Projects

TIPS 3 - The International Polycap Study 3. A randomized double-blind placebo-controlled trial for the evaluation of a polycap, low dose aspirin and vitamin D supplementation in primary prevention.
Details

a) Objectives:

Polycap: To determine whether the Polycap (containing ramipril, atenolol, hydrochlorothiazide & simvastatin) reduces the risk of the composite outcome of major CVD (CV death, non-fatal stroke, non-fatal MI), plus heart failure, resuscitated cardiac arrest, or arterial revascularization compared to placebo.

Aspirin: To determine whether aspirin reduces the risk of composite outcome of CV events compared to its placebo.

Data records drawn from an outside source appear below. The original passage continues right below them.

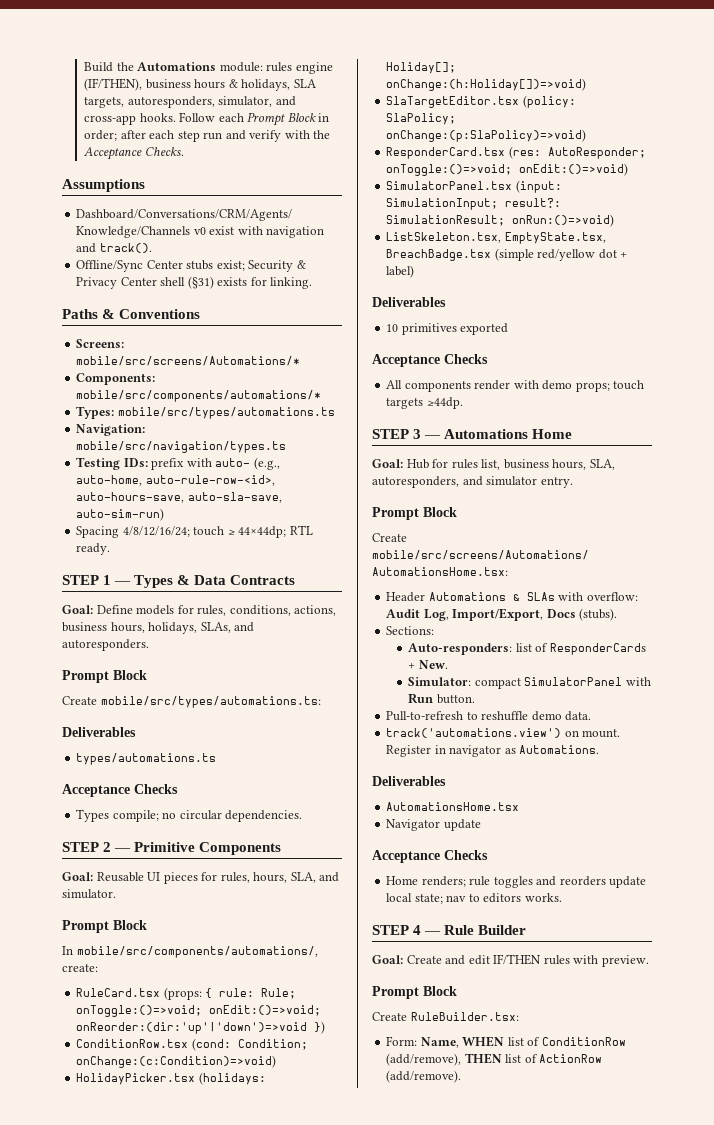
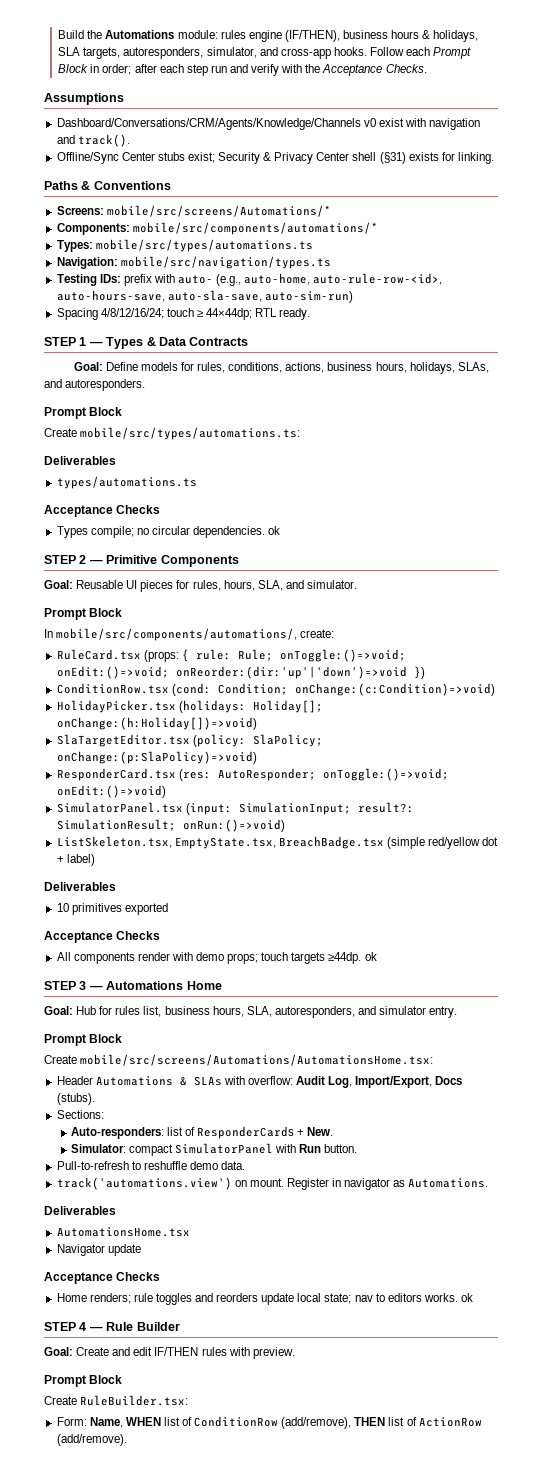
- Types compile; no circular dependencies.
+ Types compile; no circular dependencies. ok
- All components render with demo props; touch targets ≥44dp.
+ All components render with demo props; touch targets ≥44dp. ok
- Home renders; rule toggles and reorders update local state; nav to editors works.
+ Home renders; rule toggles and reorders update local state; nav to editors works. ok

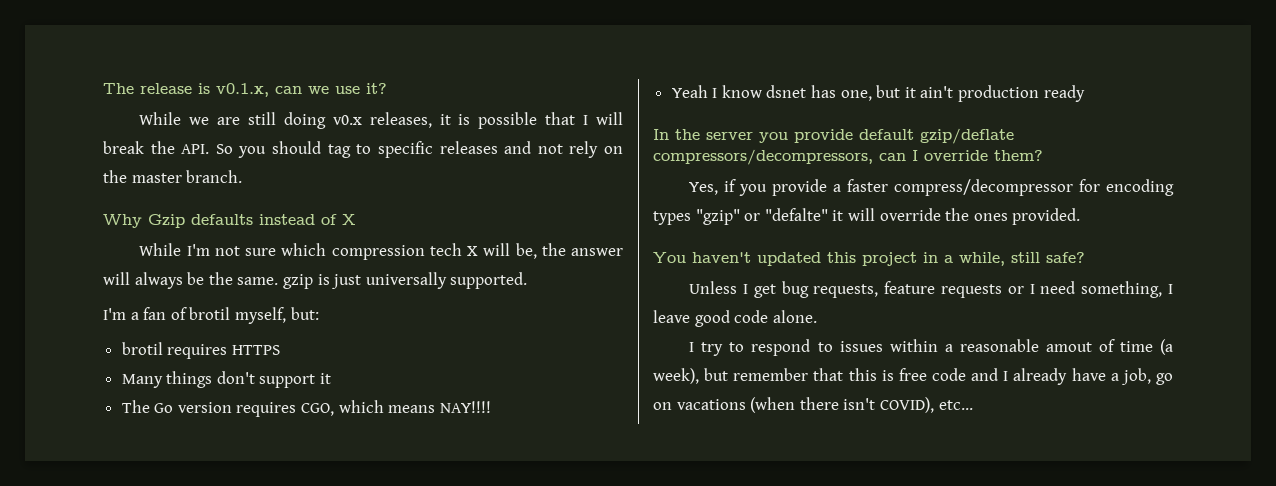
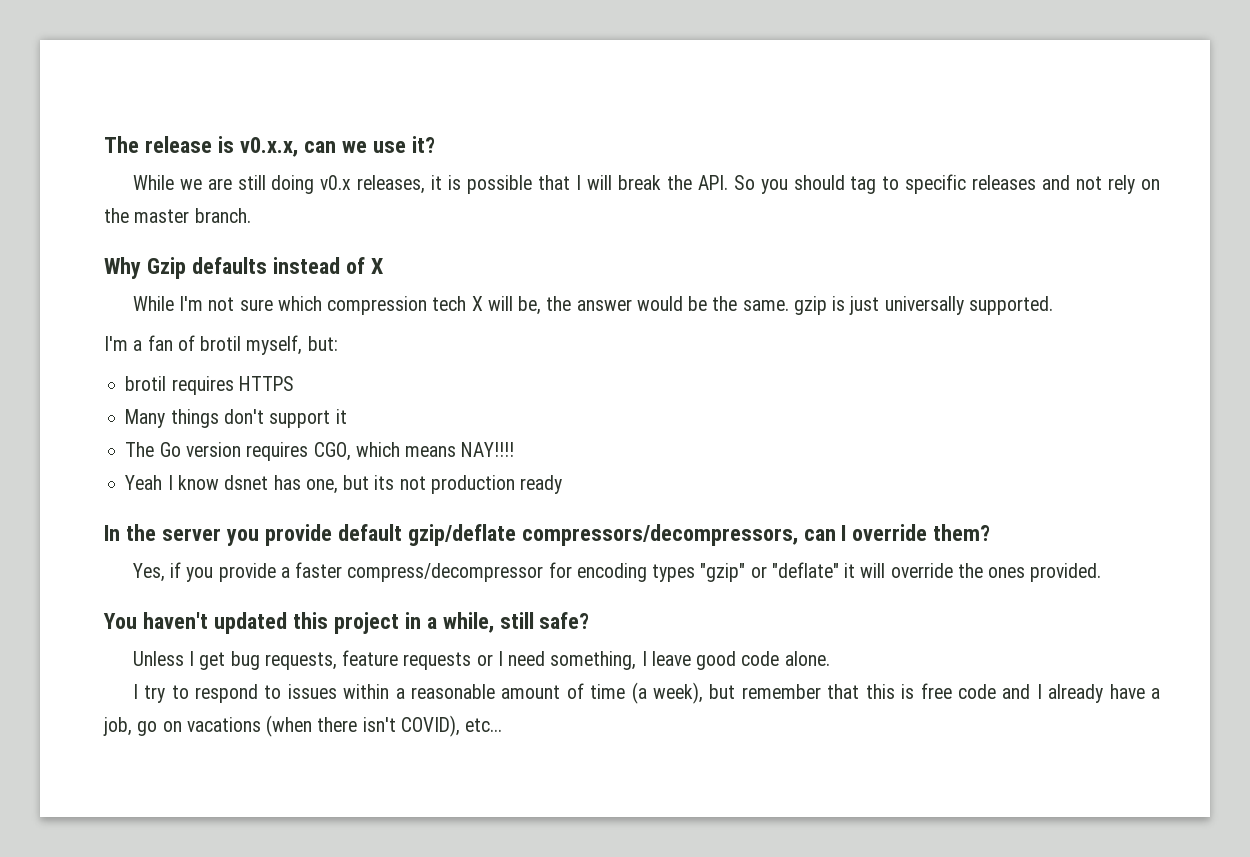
- The release is v0.1.x, can we use it?
+ The release is v0.x.x, can we use it?
- While I'm not sure which compression tech X will be, the answer will always be the same. gzip is just universally supported.
+ While I'm not sure which compression tech X will be, the answer would be the same. gzip is just universally supported.
- Yeah I know dsnet has one, but it ain't production ready
+ Yeah I know dsnet has one, but its not production ready
- Yes, if you provide a faster compress/decompressor for encoding types "gzip" or "defalte" it will override the ones provided.
+ Yes, if you provide a faster compress/decompressor for encoding types "gzip" or "deflate" it will override the ones provided.
- I try to respond to issues within a reasonable amout of time (a week), but remember that this is free code and I already have a job, go on vacations (when there isn't COVID), etc...
+ I try to respond to issues within a reasonable amount of time (a week), but remember that this is free code and I already have a job, go on vacations (when there isn't COVID), etc...

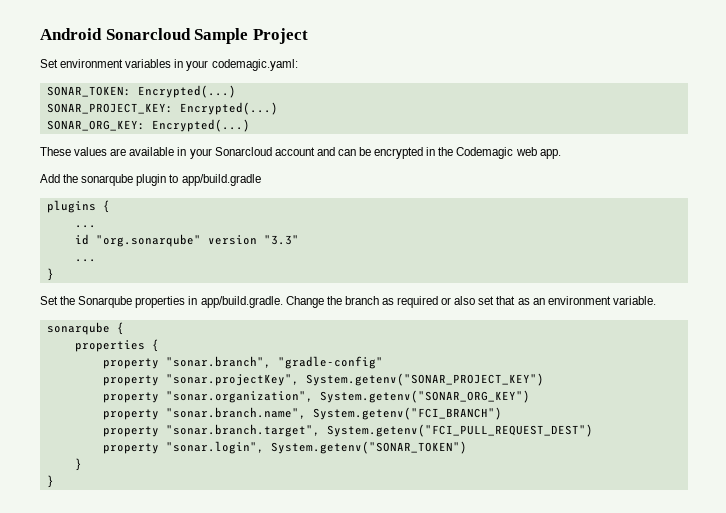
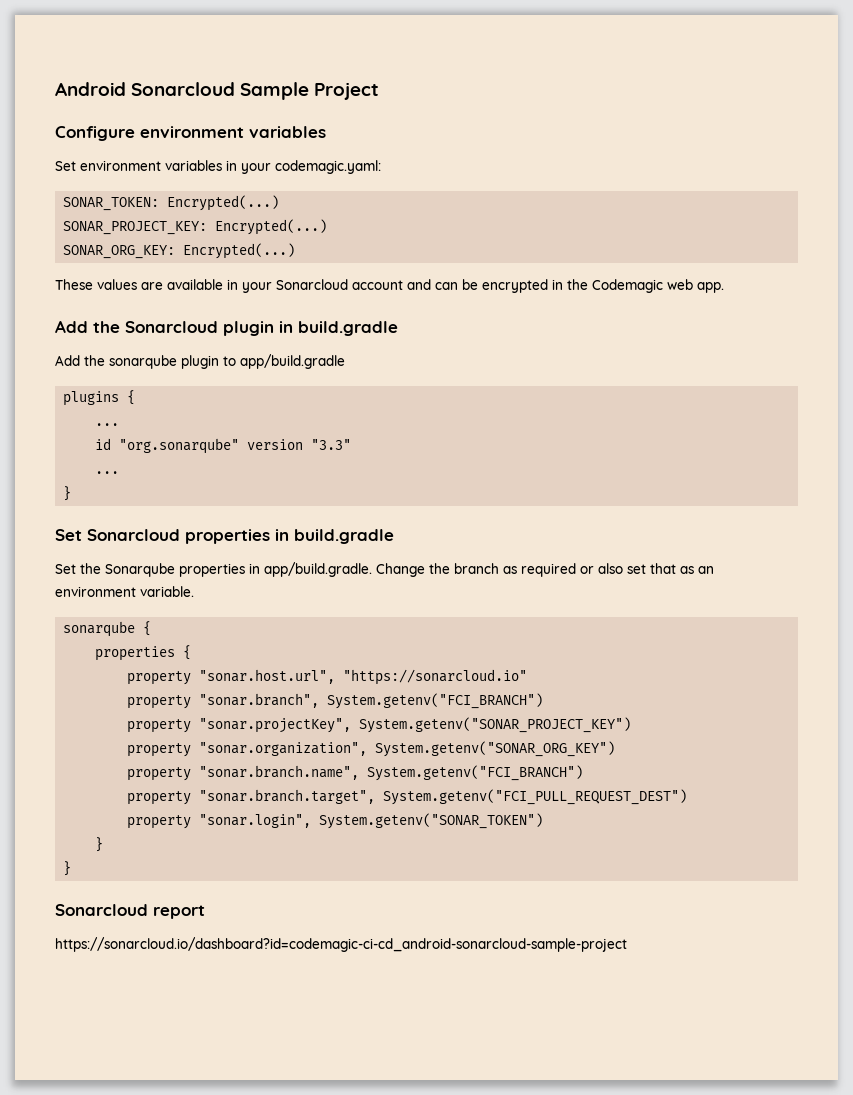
+ Configure environment variables
+ Add the Sonarcloud plugin in build.gradle
+ Set Sonarcloud properties in build.gradle
+ property "sonar.host.url", "https://sonarcloud.io"
- property "sonar.branch", "gradle-config"
+ property "sonar.branch", System.getenv("FCI_BRANCH")
+ Sonarcloud report
+ https://sonarcloud.io/dashboard?id=codemagic-ci-cd_android-sonarcloud-sample-project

Vitamin D: To determine whether vitamin D reduces the risk of fractures compared to its placebo.

b) Methods:

Using a 2-by-2-by-2 factorial design, we randomly assigned participants without cardiovascular disease who had an elevated INTERHEART Risk Score to receive a

polypill (containing 40 mg of simvastatin, 100 mg of atenolol, 25 mg of hydrochlorothiazide,

and 10 mg of ramipril) or placebo daily, aspirin (75 mg) or placebo daily, and vitamin D or placebo monthly. We report here the outcomes for the polypill alone as compared with matching placebo, for aspirin alone as compared with matching placebo, and for the polypill plus aspirin as compared with double placebo. For the polypill-alone and polypill-plus-aspirin comparisons, the primary outcome was death from cardiovascular causes, myocardial infarction, stroke, resuscitated cardiac arrest, heart failure, or revascularization. For the aspirin

comparison, the primary outcome was death from cardiovascular causes, myocardial infarction, or stroke. Safety was also assessed.     

c) Results:

A total of 5713 participants underwent randomization, and the mean follow-up was 4.6 years. The low-density lipoprotein cholesterol level was lower by approximately 19 mg per deciliter and systolic blood pressure was lower by approximately 5.8 mm Hg with the polypill and with combination therapy than with placebo. The primary outcome for the polypill comparison occurred in 126 participants (4.4%) in the polypill group and in 157 (5.5%) in the placebo group (hazard ratio, 0.79; 95% confidence interval [CI], 0.63 to 1.00). The primary outcome for the aspirin comparison occurred in 116 participants (4.1%) in the aspirin group and in 134 (4.7%) in the placebo group (hazard ratio, 0.86; 95% CI, 0.67 to 1.10). The primary outcome for the polypill-plus-aspirin comparison occurred in 59 participants (4.1%) in the combined-treatment group and in 83 (5.8%) in the doubleplacebo group (hazard ratio, 0.69; CI, 0.50 to 0.97). The incidence of hypotension or dizziness was higher in groups that received the polypill than in their respective placebo groups.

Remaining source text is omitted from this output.